Supplied data ::
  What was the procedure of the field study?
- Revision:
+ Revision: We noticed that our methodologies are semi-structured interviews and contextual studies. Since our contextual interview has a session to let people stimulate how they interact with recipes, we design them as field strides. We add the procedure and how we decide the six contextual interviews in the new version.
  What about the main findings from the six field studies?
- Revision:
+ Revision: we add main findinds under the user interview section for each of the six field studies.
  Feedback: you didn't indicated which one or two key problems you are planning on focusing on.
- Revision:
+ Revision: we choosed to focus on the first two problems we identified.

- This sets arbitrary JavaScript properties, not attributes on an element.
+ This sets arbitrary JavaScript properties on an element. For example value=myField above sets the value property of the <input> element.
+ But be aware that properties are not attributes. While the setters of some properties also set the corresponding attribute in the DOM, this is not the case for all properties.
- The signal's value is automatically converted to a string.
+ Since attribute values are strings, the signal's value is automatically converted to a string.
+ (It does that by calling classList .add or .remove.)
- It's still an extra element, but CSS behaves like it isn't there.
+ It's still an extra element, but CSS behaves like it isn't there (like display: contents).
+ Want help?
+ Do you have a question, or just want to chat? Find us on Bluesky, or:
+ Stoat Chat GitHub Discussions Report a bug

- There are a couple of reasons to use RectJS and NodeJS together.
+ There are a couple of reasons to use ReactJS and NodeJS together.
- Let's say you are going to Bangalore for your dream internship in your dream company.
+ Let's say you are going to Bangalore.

Task description ::
Once the line with "- There are" has been found in the records above, retype it and every line after it exactly, and include nothing else.

Finished exercise ::
- There are a couple of reasons to use RectJS and NodeJS together.
+ There are a couple of reasons to use ReactJS and NodeJS together.
- Let's say you are going to Bangalore for your dream internship in your dream company.
+ Let's say you are going to Bangalore.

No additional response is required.